__REQUIREMENT__
Would you please return the data below verbatim, without its pictures?

__EXERCISE INPUT__
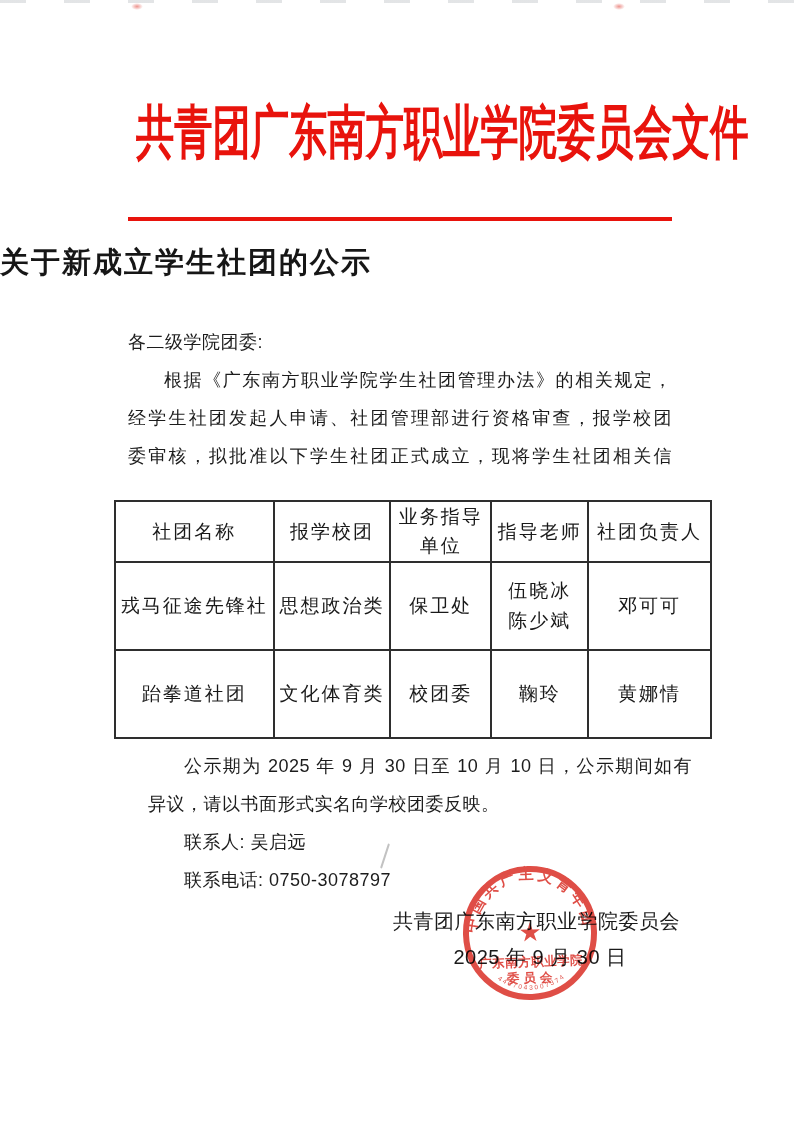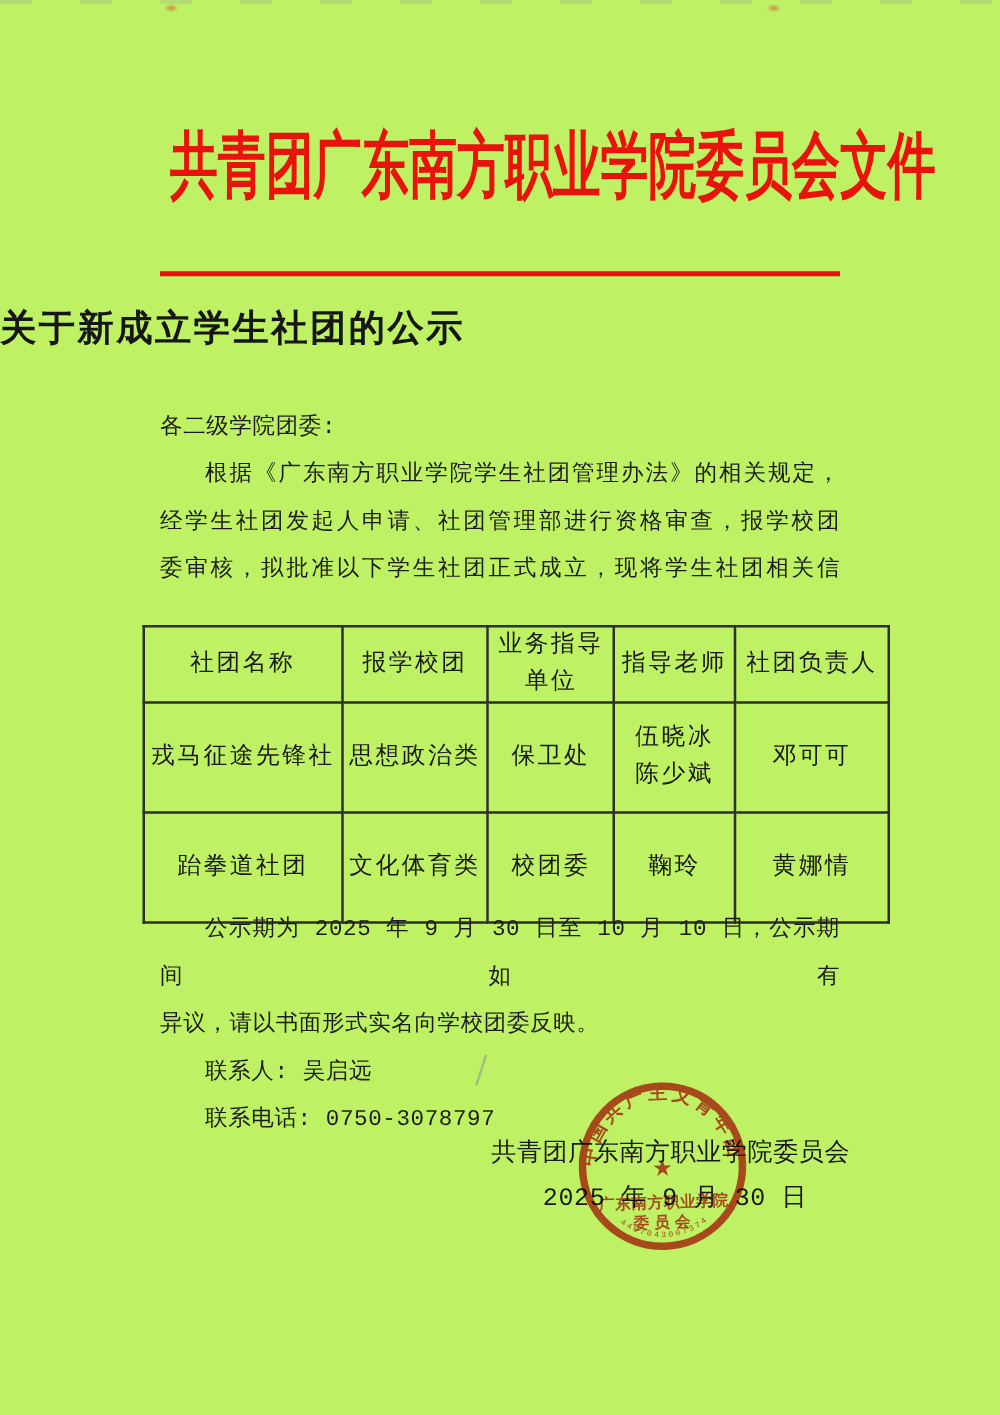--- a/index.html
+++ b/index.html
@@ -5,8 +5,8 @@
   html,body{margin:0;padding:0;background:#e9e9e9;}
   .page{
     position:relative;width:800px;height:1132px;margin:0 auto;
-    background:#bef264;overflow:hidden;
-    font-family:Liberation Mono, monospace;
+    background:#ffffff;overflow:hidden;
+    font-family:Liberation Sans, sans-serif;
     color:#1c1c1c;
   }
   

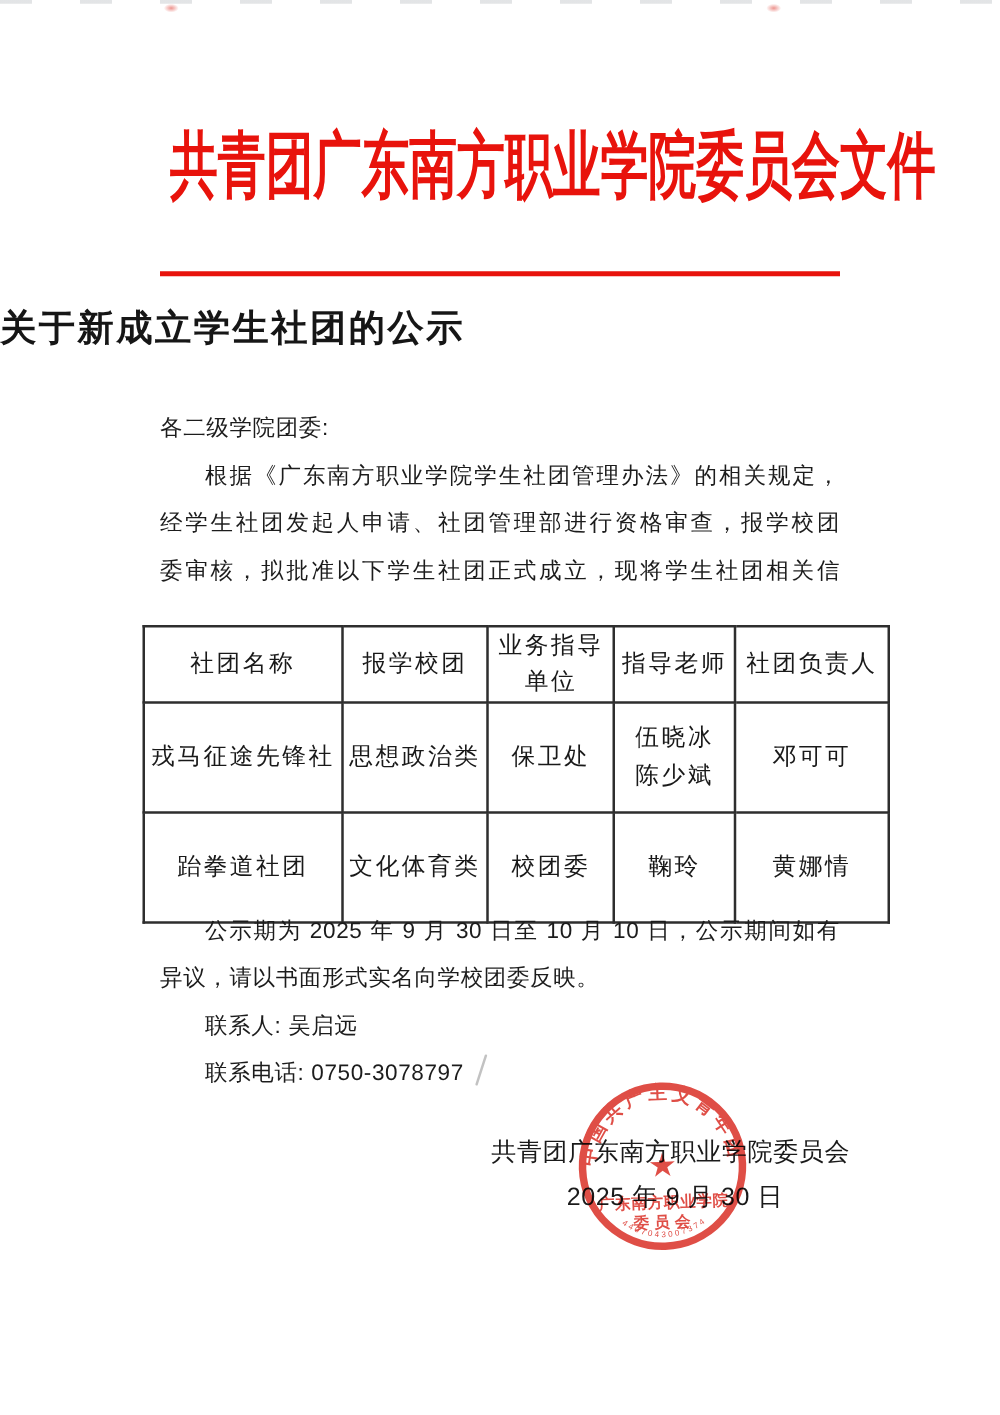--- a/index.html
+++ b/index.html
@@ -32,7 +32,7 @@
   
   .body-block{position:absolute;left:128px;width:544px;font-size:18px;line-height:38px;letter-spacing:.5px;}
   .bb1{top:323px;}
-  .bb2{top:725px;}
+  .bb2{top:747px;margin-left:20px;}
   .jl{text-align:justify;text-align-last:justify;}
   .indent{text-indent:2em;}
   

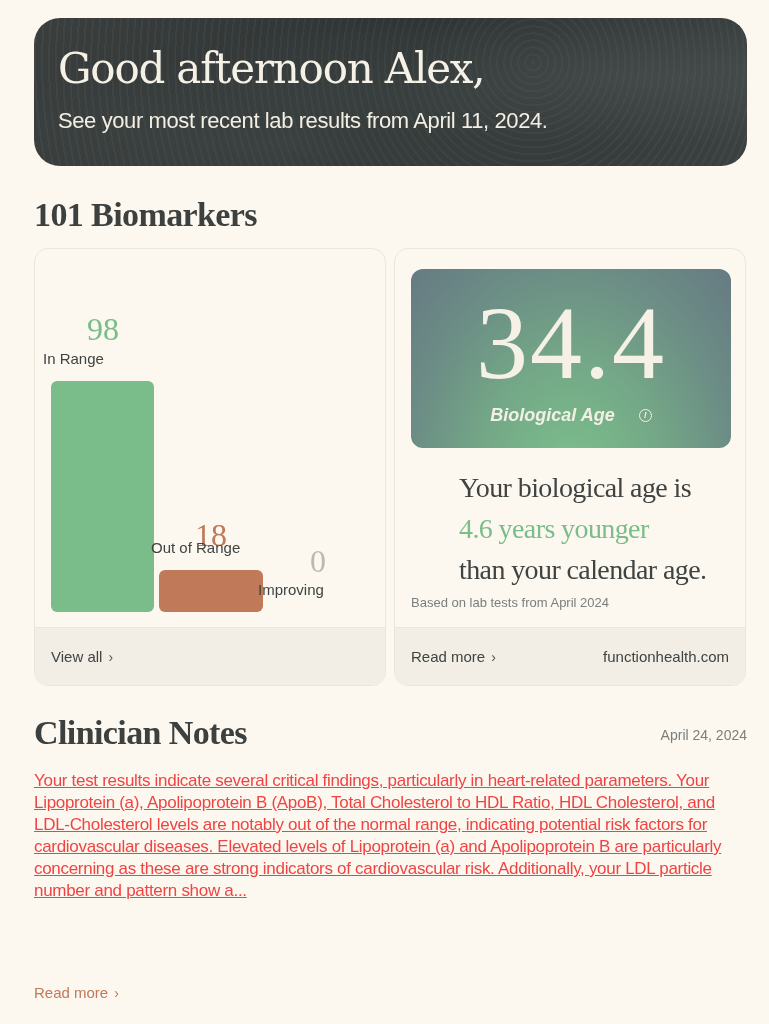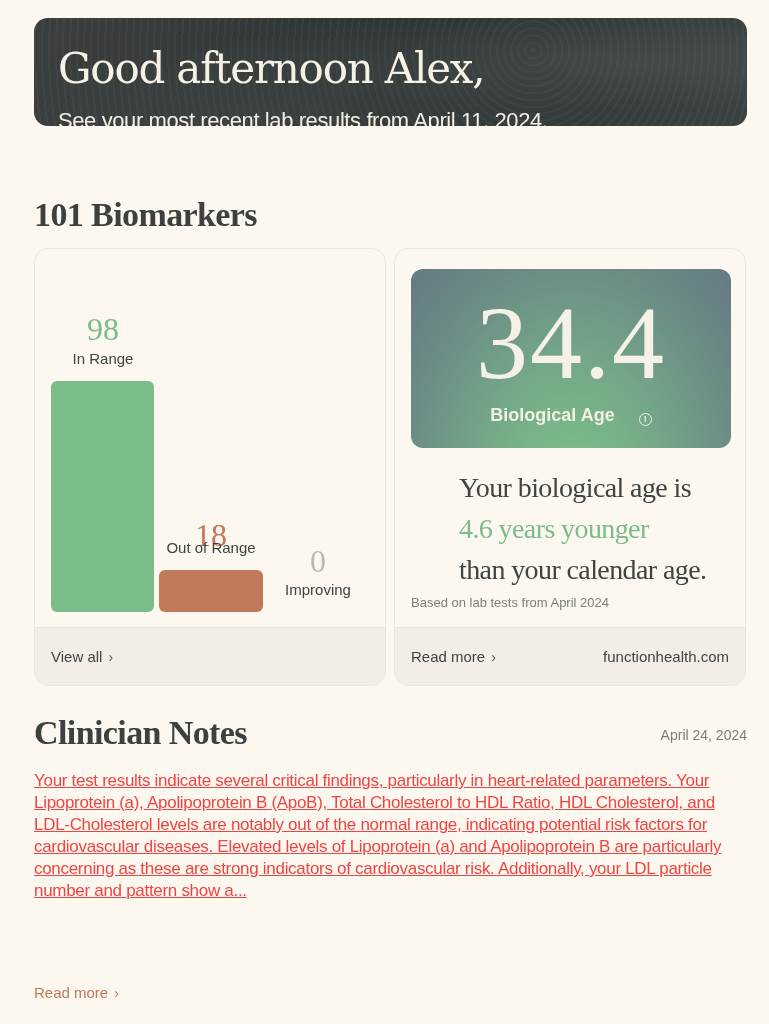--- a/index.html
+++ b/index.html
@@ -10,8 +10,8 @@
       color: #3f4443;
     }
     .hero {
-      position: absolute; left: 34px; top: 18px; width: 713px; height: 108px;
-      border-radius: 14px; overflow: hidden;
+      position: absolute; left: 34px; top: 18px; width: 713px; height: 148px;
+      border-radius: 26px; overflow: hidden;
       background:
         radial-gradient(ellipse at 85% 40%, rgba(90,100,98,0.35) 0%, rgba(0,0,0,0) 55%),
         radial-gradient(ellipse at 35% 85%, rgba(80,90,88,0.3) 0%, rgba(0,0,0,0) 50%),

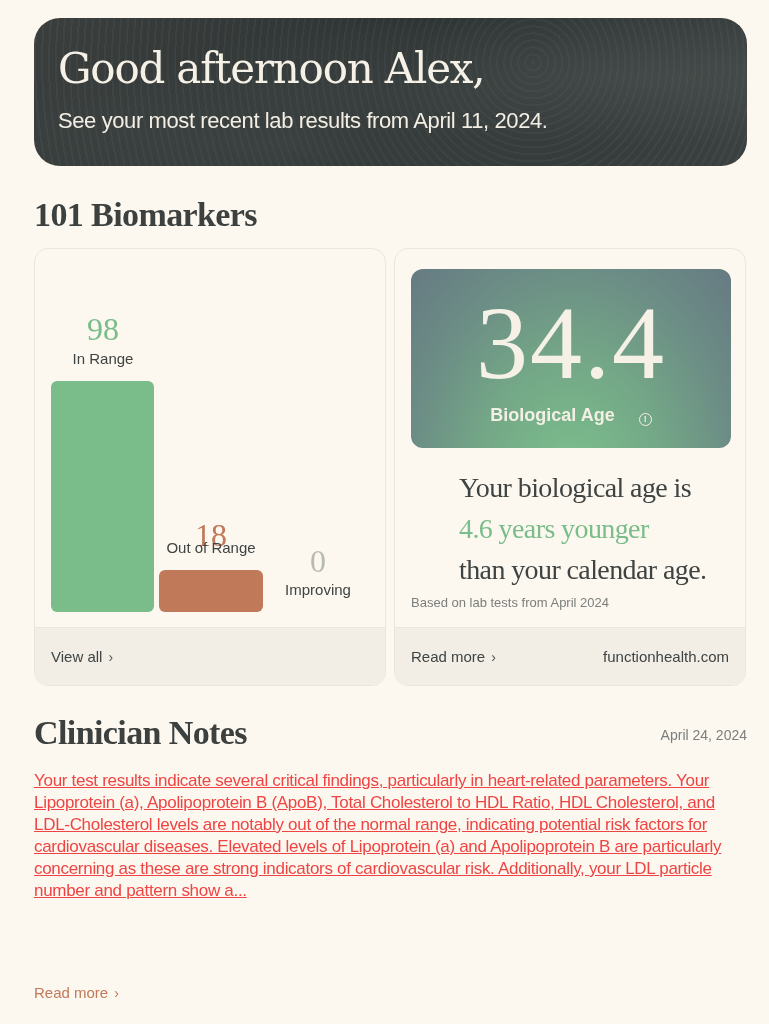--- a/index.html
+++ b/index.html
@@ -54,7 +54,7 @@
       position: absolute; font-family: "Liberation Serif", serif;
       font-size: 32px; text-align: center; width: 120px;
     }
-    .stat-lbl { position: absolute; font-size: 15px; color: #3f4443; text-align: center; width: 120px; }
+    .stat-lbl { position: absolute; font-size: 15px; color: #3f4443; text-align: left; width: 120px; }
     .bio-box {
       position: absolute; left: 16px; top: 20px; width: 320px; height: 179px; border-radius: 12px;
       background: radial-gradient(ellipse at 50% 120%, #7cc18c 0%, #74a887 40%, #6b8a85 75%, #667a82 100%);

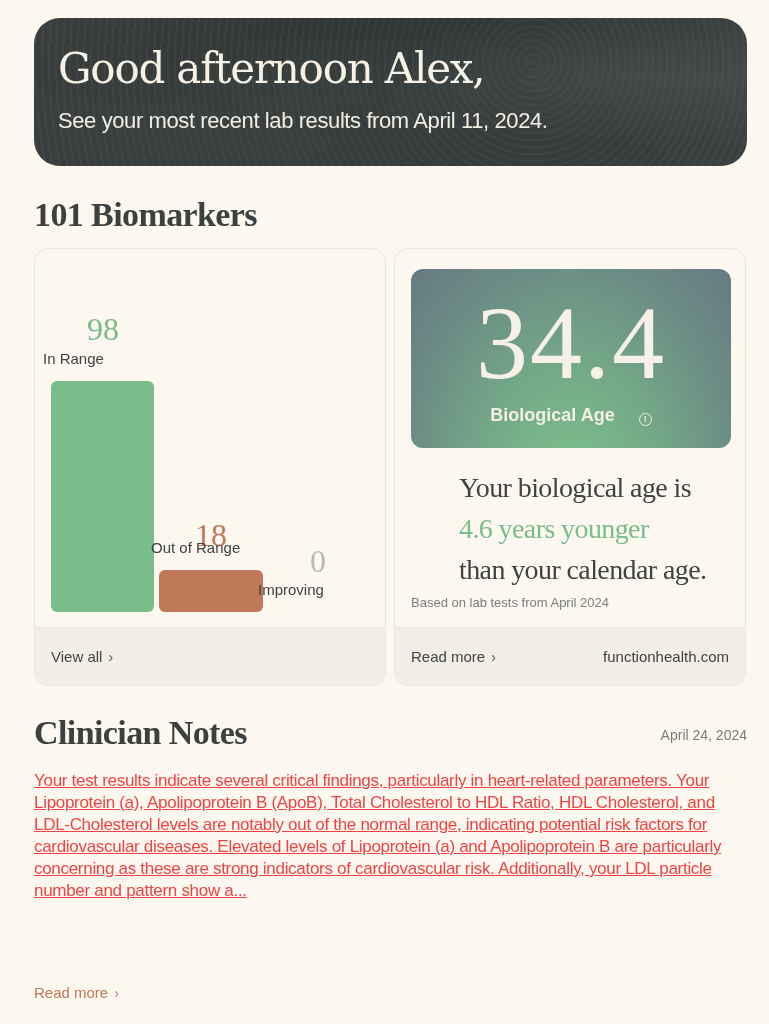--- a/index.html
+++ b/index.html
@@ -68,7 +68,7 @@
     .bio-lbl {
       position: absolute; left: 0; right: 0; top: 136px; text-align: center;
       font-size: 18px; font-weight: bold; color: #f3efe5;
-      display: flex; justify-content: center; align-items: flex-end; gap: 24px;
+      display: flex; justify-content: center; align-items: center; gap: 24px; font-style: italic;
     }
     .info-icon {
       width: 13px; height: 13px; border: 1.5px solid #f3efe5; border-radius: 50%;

__REPLY__
--- a/index.html
+++ b/index.html
@@ -5,8 +5,8 @@
   html,body{margin:0;padding:0;background:#e9e9e9;}
   .page{
     position:relative;width:800px;height:1132px;margin:0 auto;
-    background:#bef264;overflow:hidden;
-    font-family:Liberation Mono, monospace;
+    background:#ffffff;overflow:hidden;
+    font-family:Liberation Sans, sans-serif;
     color:#1c1c1c;
   }
   

--- a/index.html
+++ b/index.html
@@ -32,7 +32,7 @@
   
   .body-block{position:absolute;left:128px;width:544px;font-size:18px;line-height:38px;letter-spacing:.5px;}
   .bb1{top:323px;}
-  .bb2{top:725px;}
+  .bb2{top:747px;margin-left:20px;}
   .jl{text-align:justify;text-align-last:justify;}
   .indent{text-indent:2em;}
   

--- a/index.html
+++ b/index.html
@@ -10,8 +10,8 @@
       color: #3f4443;
     }
     .hero {
-      position: absolute; left: 34px; top: 18px; width: 713px; height: 108px;
-      border-radius: 14px; overflow: hidden;
+      position: absolute; left: 34px; top: 18px; width: 713px; height: 148px;
+      border-radius: 26px; overflow: hidden;
       background:
         radial-gradient(ellipse at 85% 40%, rgba(90,100,98,0.35) 0%, rgba(0,0,0,0) 55%),
         radial-gradient(ellipse at 35% 85%, rgba(80,90,88,0.3) 0%, rgba(0,0,0,0) 50%),

--- a/index.html
+++ b/index.html
@@ -54,7 +54,7 @@
       position: absolute; font-family: "Liberation Serif", serif;
       font-size: 32px; text-align: center; width: 120px;
     }
-    .stat-lbl { position: absolute; font-size: 15px; color: #3f4443; text-align: center; width: 120px; }
+    .stat-lbl { position: absolute; font-size: 15px; color: #3f4443; text-align: left; width: 120px; }
     .bio-box {
       position: absolute; left: 16px; top: 20px; width: 320px; height: 179px; border-radius: 12px;
       background: radial-gradient(ellipse at 50% 120%, #7cc18c 0%, #74a887 40%, #6b8a85 75%, #667a82 100%);

--- a/index.html
+++ b/index.html
@@ -68,7 +68,7 @@
     .bio-lbl {
       position: absolute; left: 0; right: 0; top: 136px; text-align: center;
       font-size: 18px; font-weight: bold; color: #f3efe5;
-      display: flex; justify-content: center; align-items: flex-end; gap: 24px;
+      display: flex; justify-content: center; align-items: center; gap: 24px; font-style: italic;
     }
     .info-icon {
       width: 13px; height: 13px; border: 1.5px solid #f3efe5; border-radius: 50%;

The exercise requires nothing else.